The SBU revealed that the FSB originally recruited Kozyura way back in 2018 in Vienna. He went quiet for a few years, but in December 2024, his handler—a Russian operative named Yuriy Shatalov—hit him back up to start collecting intel. Shatalov wanted everything: where the military was moving, what weapons they had, the layout of critical infrastructure, and where the political and military leaders were hiding.
But Kozyura took it to a real dirty level. He was actively spying on SBU command posts and reporting back on the damage from Russian strikes, including the exact number of wounded soldiers and civilians. He was using a safehouse in Kyiv, thinking he was slick with a separate mobile phone and his own Wi-Fi router to keep in constant contact with his handlers.
What he didn’t know was that the SBU was playing 4D chess with him. Under an operation codenamed "Rat," counterintelligence officers were monitoring his every single step 24/7. They knew about the safehouse, the phone, and the router. But instead of busting him immediately, they decided to run a game on him and his Russian handlers.
While Kozyura thought he was delivering top-tier intelligence, the SBU was actually using him to feed the Russian military a massive amount of straight garbage and disinformation. They kept him completely blocked from accessing any real secrets, turning him into a useless asset before they finally decided to shut the whole operation down.
The SBU finally put the handcuffs on him in February 2025. SBU chief Vasyl Malyuk, who personally ran the sting, even stood next to the disgraced colonel for a photo op after the arrest to let the whole world know they don't play around with snitches.

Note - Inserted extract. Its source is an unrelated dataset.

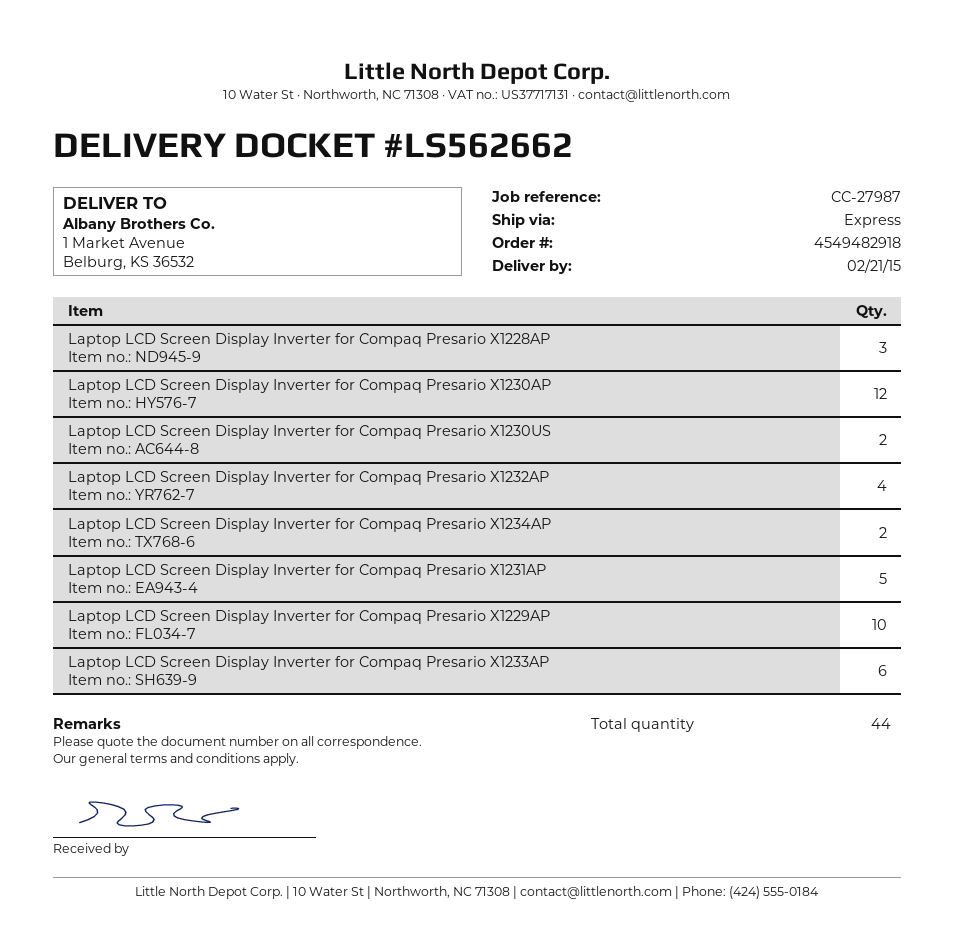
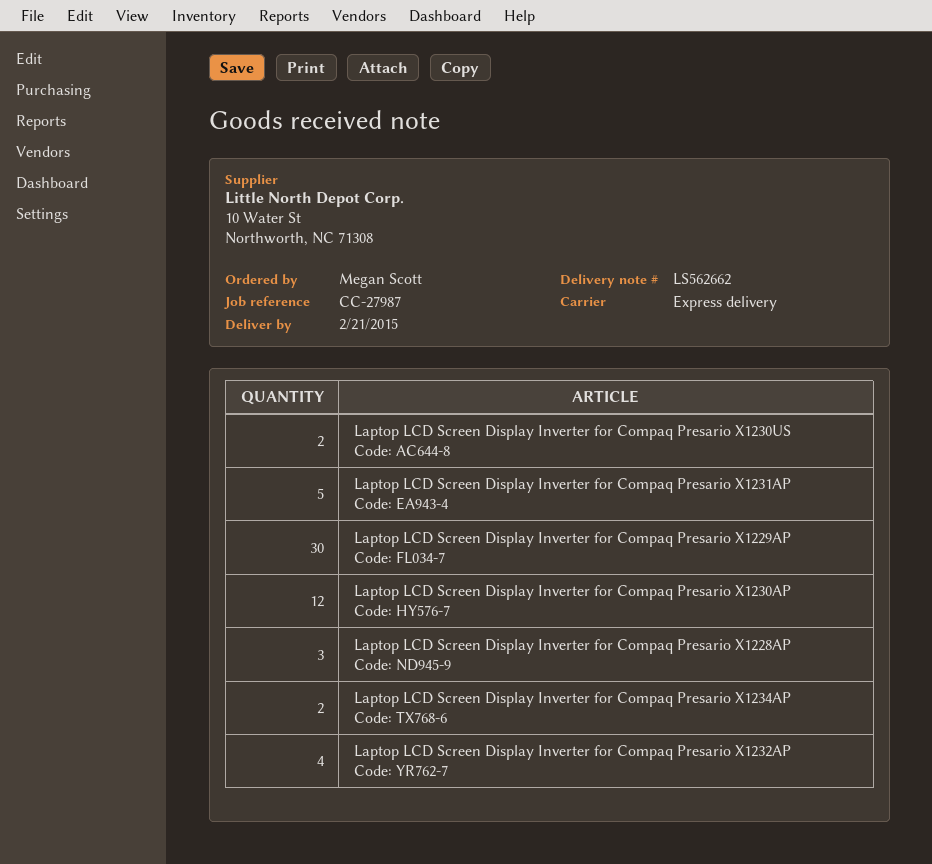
Laptop LCD Screen Display Inverter for Compaq Presario X1229AP: 10 -> 30
Laptop LCD Screen Display Inverter for Compaq Presario X1233AP: 6 -> none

Prosecutor General Ruslan Kravchenko kept it 100 in his statement after the trial, saying there is absolutely no room for traitors in the ranks. "Anyone who wears Ukrainian epaulets and begins working for the FSB becomes an enemy of Ukraine," Kravchenko said. "Only the harshest punishment is appropriate for such individuals."
This life sentence sends a loud message across the board. Kyiv has been sweeping the streets for Russian agents since the 2022 invasion, and this conviction shows that no matter how high up you are in the organization, if you sell out your people for a check, you're going to end up in a concrete cell for the rest of your days.